L’événement de la communauté de pratique, organisé par le Bureau de l’innovation du maire et du Bureau des actions et des droits civils, a incité de nombreux résidents et chefs de file de la communauté à explorer une exposition remplie de données sur l’état actuel de personnel de police et les relations de la communauté avec les forces de l’ordre locales.
Alors que les données ont déclenché des conversations importantes tout au long de la journée, le panel du soir a ajouté une profondeur supplémentaire, rappelant à tous les participants pourquoi la conversation doit se poursuivre au-delà d’une journée.
«Il n’y a toujours pas de confiance dans la police. Il n’y a toujours pas de relation entre la communauté et la police. Et le fusible est réel, en particulier ici», a déclaré Ray C. Kelly, directeur exécutif du Citizens Policing Project, pendant le panel.
Kelly pense que le fusible court provient d’années de promesses non tenues du service de police et des responsables de la ville, en particulier pour certains quartiers de Baltimore détruits qui ont connu peu d’investissement malgré des engagements répétés.
“Il y a eu 100 promesses sur ce qu’ils vont faire ici, mais quiconque a été ici quotidiennement, c’est juste un bavardage pour nous”, a déclaré Kelly pendant le panel. “Si vous allez à Penn-North aujourd’hui, cela a exactement la même apparence – malgré le monde entier le voyant. Maintenant, le monde entier le revient, et je suis sûr que le monde entier pense:” Eh bien, ils n’ont rien fait ici dans 10 ans. Qu’est-il arrivé à tout ce développement? “”
Joni Holifield, fondateur de Heartsmiles et membre du panel du soir, estime que les progrès réels commenceront une fois que le pouvoir sera donné à ceux qui connaissent les difficultés de Baltimore de première main.
“Ce sera vraiment sur les gens qui vivent réellement ici, qui sont investis ici et qui pourraient ne pas avoir les connaissances académiques, mais ils ont la relation avec la communauté”, a déclaré Holifield pendant le panel. «Nous avons vraiment besoin de trouver des voies claires pour que ces types de personnes se lèvent et puissent avoir un réel pouvoir, pas seulement un siège à la table.»

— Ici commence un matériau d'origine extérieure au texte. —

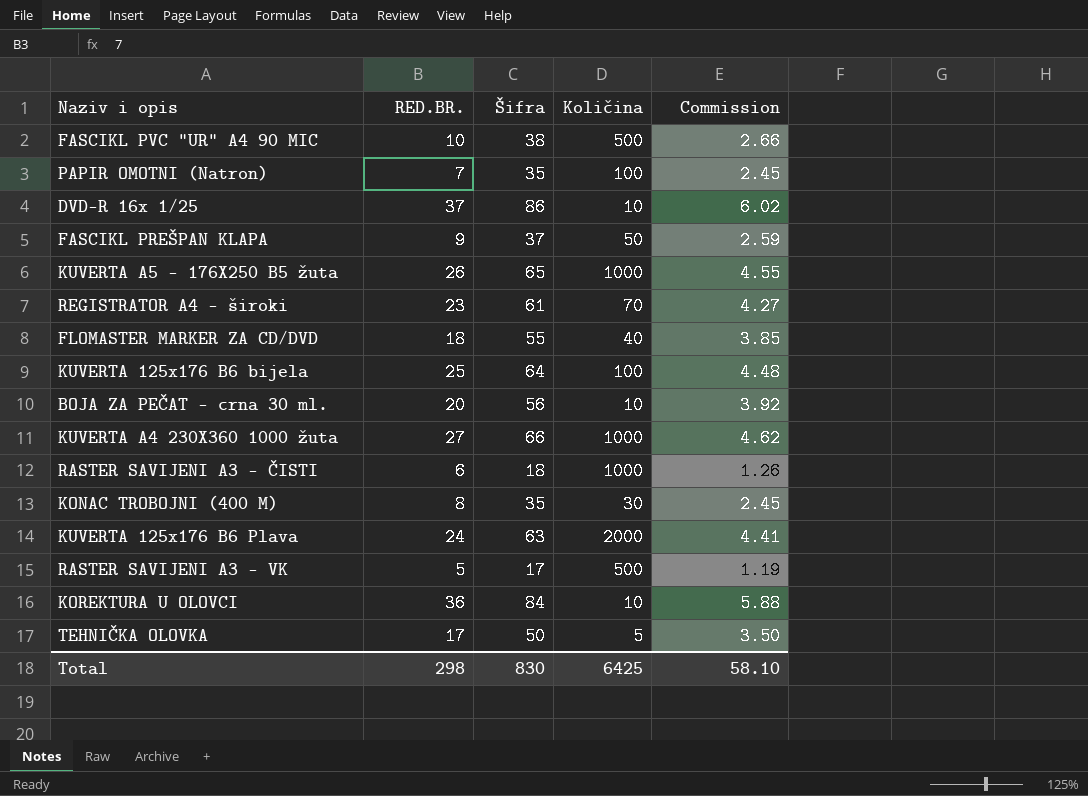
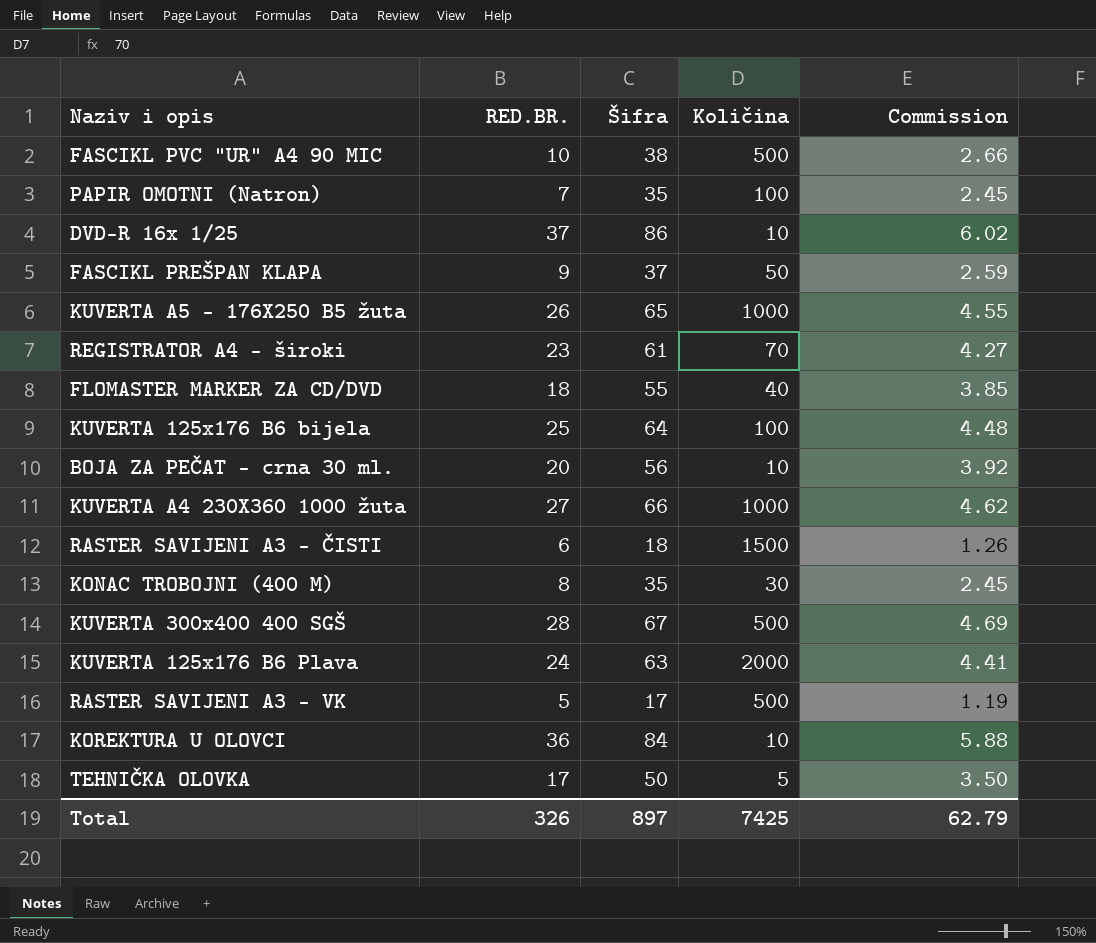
RASTER SAVIJENI A3 - ČISTI | Količina: 1000 -> 1500
row KUVERTA 300x400 400 SGŠ: none -> 28 | 67 | 500 | 4.69
Total | RED.BR.: 298 -> 326
Total | Šifra: 830 -> 897
Total | Količina: 6425 -> 7425
Total | Commission: 58.10 -> 62.79

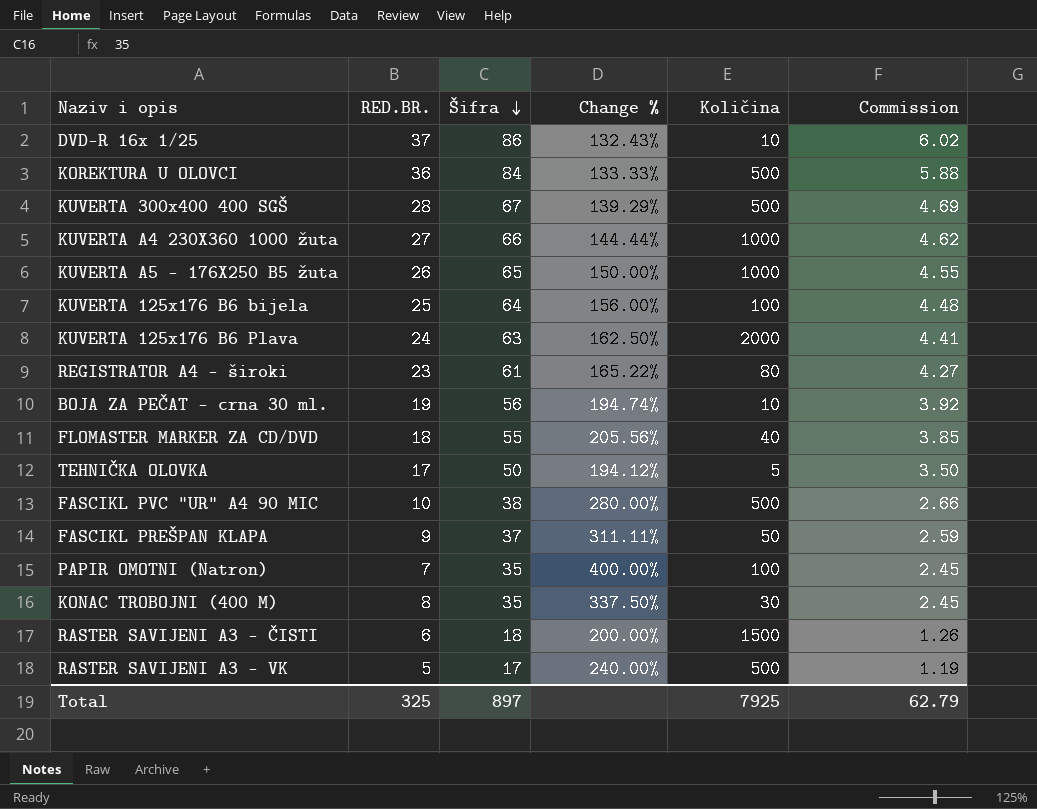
row order: none -> Šifra descending
column Change % | formula: none -> ([Šifra] - [RED.BR.]) / [RED.BR.]
KOREKTURA U OLOVCI | Količina: 10 -> 500
REGISTRATOR A4 - široki | Količina: 70 -> 80
BOJA ZA PEČAT - crna 30 ml. | RED.BR.: 20 -> 19
Total | RED.BR.: 326 -> 325
Total | Količina: 7425 -> 7925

Dans une interview après le panel, Terrance Smith, chef de l’innovation de Baltimore, estime que des progrès significatifs ne proviendront pas de plus de rapports ou d’efforts de sensibilisation. À son avis, la reconstruction de la fiducie oblige les institutions municipales à s’approprier les «violations de la confiance qui se sont produites».
Smith pense que la communauté n’a pas renoncé aux responsables de la ville de confiance, ils ont juste besoin d’une raison. Pourtant, il a admis que la restauration de cette confiance ne se produira pas du jour au lendemain. Pour certains, cela peut prendre plus de temps pour croire aux institutions.
«Cela va prendre plus de travail pour les personnes qui sont des cyniques du gouvernement», a déclaré Smith. «Les gens deviennent cyniques parce que quelque chose leur est arrivé et ils doivent le revivre chaque fois qu’ils voient cette organisation…. Mais cela ne signifie pas qu’ils ne peuvent pas se rendre dans un lieu de confiance sain.»
La route pour gagner la confiance des cyniques peut être abrupte, mais Smith pense qu’il est toujours ouvert s’il est approché avec soin et but. Ce sentiment est également vrai pour la communauté plus large.
“Nous devons faire beaucoup d’écoute. Nous devons faire beaucoup de théâtre. Et je pense que c’est la voie à suivre”, a déclaré Smith. «Je pense que la question devient alors: deviendrons-nous le type d’organisation nécessaire pour le faire?»